EXERCISE: When a line in the entries contains the word "TOPO", copy that line in full.
INPUT DATA START
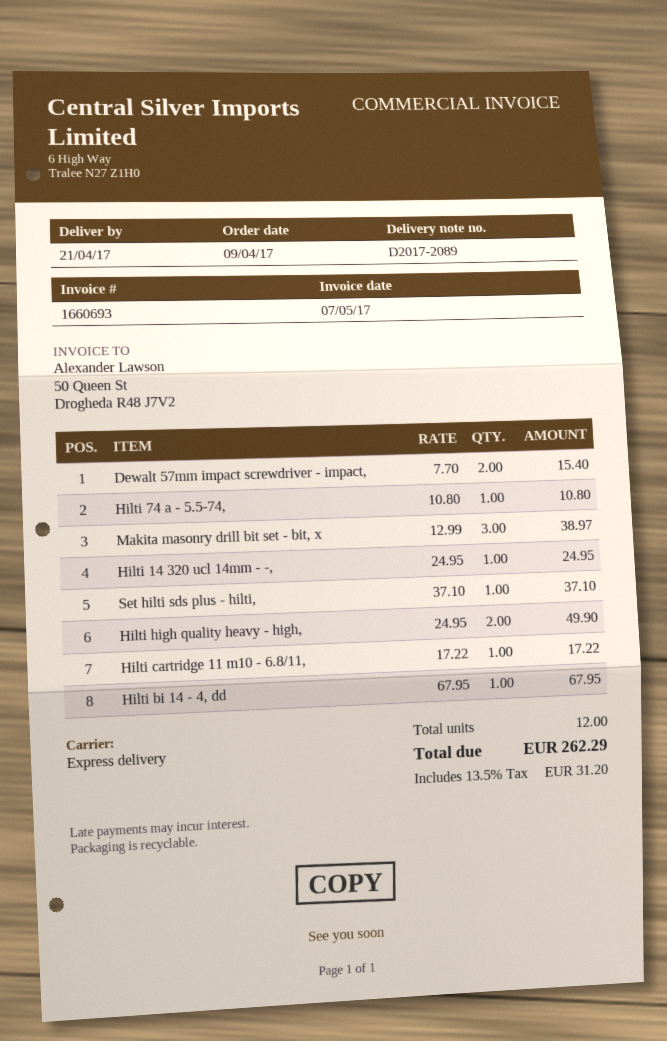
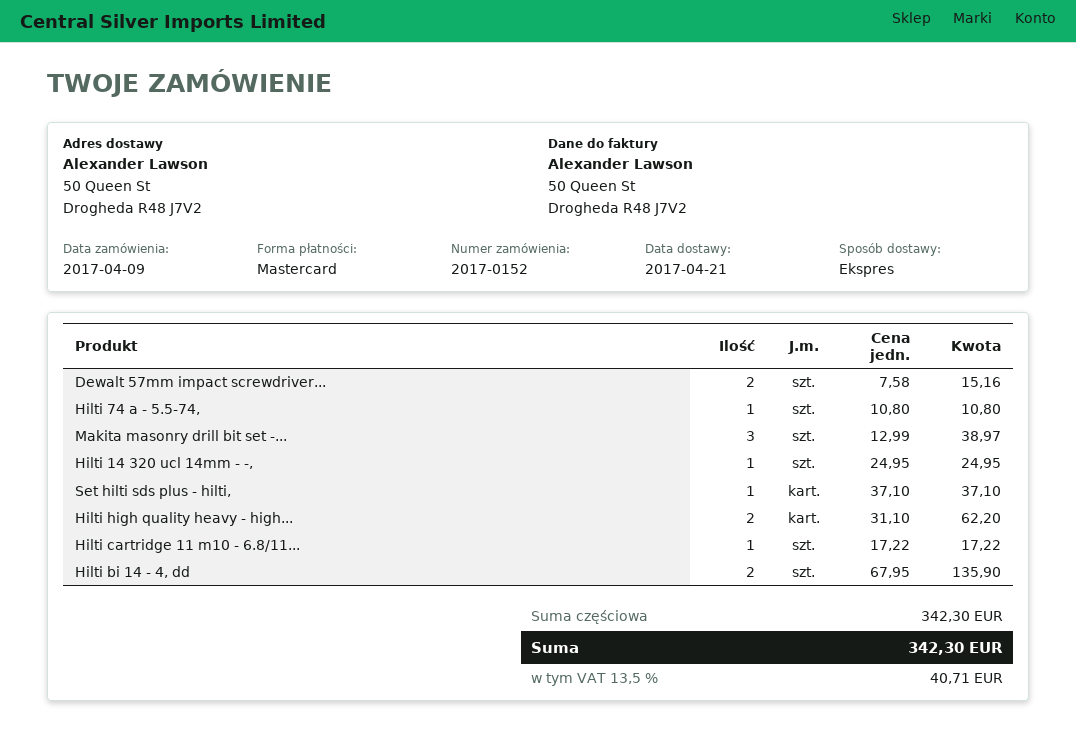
Dewalt 57mm impact screwdriver - impact,: 2 x 7.70 = 15.40 -> 2 x 7.58 = 15.16
Hilti high quality heavy - high,: 2 x 24.95 = 49.90 -> 2 x 31.10 = 62.20
Hilti bi 14 - 4, dd: 1 x 67.95 = 67.95 -> 2 x 67.95 = 135.90
tax: 13.5% = 31.20 -> 13.5% = 40.71
total: 262.29 -> 342.30

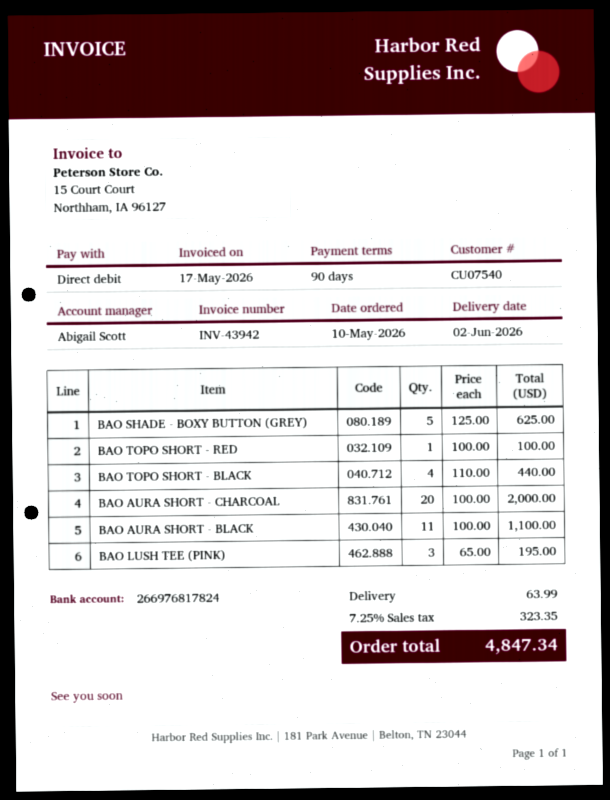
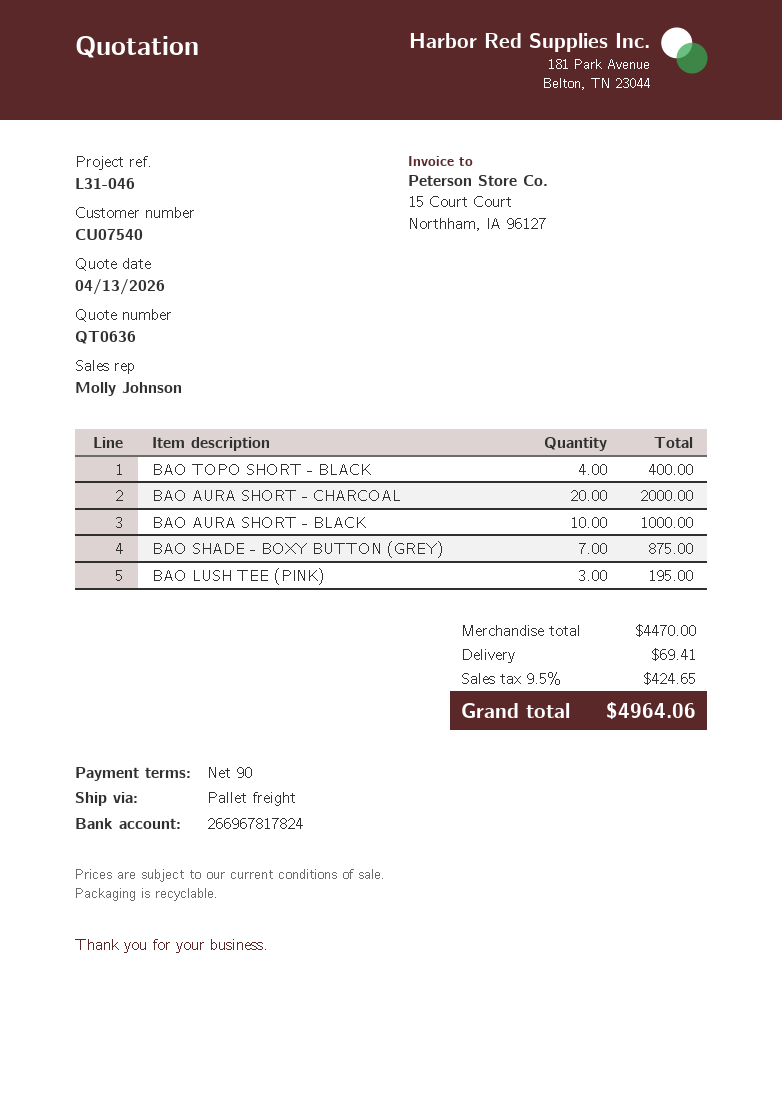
sales rep: Abigail Scott -> Molly Johnson
bank account: 266976817824 -> 266967817824
BAO SHADE - BOXY BUTTON (GREY): 5 for 625.00 -> 7 for 875.00
BAO TOPO SHORT - RED: 1 for 100.00 -> none
BAO TOPO SHORT - BLACK: 4 for 440.00 -> 4 for 400.00
BAO AURA SHORT - BLACK: 11 for 1100.00 -> 10 for 1000.00
shipping: 63.99 -> 69.41
tax: 7.25% = 323.35 -> 9.5% = 424.65
total: 4847.34 -> 4964.06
INPUT DATA END
RESPONSE TO THIS TASK:
BAO TOPO SHORT - RED: 1 for 100.00 -> none
BAO TOPO SHORT - BLACK: 4 for 440.00 -> 4 for 400.00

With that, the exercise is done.